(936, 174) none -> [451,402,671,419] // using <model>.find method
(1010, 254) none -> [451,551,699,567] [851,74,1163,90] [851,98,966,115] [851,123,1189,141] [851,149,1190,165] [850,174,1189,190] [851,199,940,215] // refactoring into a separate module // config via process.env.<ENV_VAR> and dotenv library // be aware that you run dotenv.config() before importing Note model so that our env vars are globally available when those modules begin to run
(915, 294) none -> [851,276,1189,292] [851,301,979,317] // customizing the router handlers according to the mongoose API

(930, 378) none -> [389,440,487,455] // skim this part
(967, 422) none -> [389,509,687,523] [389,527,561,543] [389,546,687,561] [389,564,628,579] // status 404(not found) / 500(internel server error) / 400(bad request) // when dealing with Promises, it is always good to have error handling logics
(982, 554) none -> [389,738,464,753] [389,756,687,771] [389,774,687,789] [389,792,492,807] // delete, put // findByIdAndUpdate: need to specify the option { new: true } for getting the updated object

* * *

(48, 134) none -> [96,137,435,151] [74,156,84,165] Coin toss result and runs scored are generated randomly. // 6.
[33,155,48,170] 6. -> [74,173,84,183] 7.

* * *

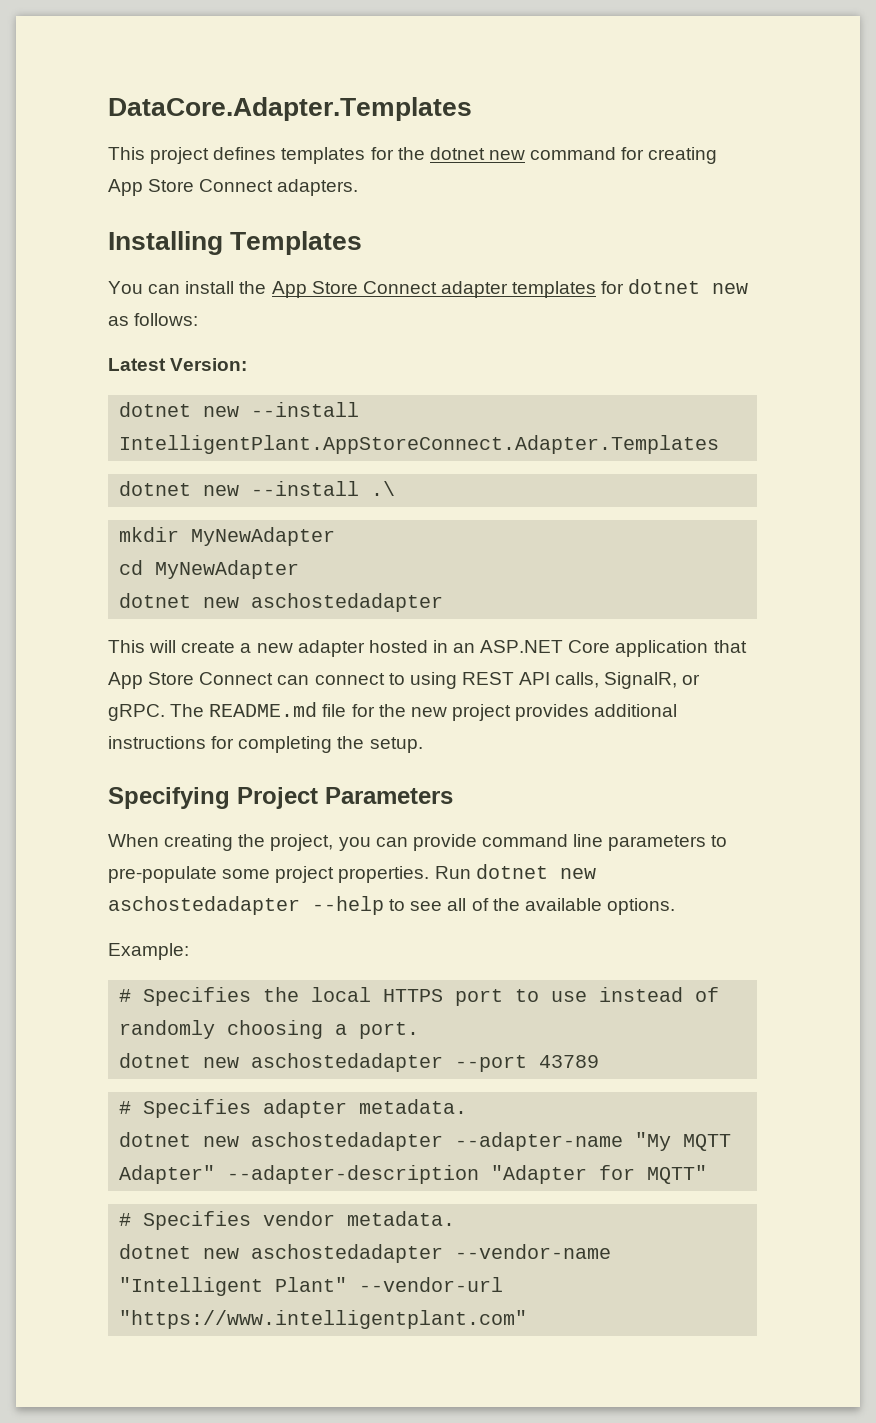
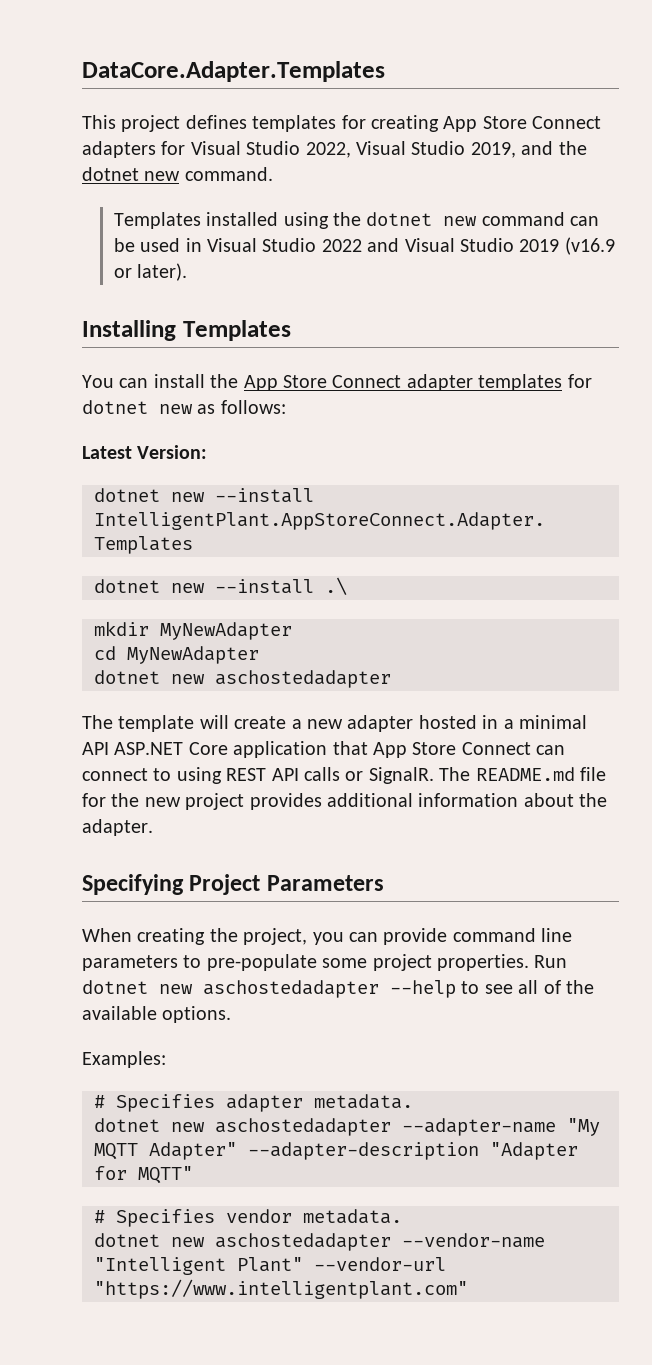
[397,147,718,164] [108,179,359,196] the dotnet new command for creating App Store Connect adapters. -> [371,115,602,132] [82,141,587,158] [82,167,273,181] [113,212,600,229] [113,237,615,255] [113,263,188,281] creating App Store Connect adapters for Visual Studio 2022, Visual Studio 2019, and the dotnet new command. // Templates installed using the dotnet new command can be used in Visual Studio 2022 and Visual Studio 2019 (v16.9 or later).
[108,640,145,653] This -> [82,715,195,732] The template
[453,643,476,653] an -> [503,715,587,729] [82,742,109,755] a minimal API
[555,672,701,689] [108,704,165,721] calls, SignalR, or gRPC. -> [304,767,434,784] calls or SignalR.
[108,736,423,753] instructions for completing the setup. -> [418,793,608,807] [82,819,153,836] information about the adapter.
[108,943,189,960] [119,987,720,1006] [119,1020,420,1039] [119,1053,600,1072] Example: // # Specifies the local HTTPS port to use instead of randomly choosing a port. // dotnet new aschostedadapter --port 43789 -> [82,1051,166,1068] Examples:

▸ **Instructions for the task**
Could you find every line in the records above that has the string "model" and copy it?

▸ **Task answer**
(936, 174) none -> [451,402,671,419] // using <model>.find method
(1010, 254) none -> [451,551,699,567] [851,74,1163,90] [851,98,966,115] [851,123,1189,141] [851,149,1190,165] [850,174,1189,190] [851,199,940,215] // refactoring into a separate module // config via process.env.<ENV_VAR> and dotenv library // be aware that you run dotenv.config() before importing Note model so that our env vars are globally available when those modules begin to run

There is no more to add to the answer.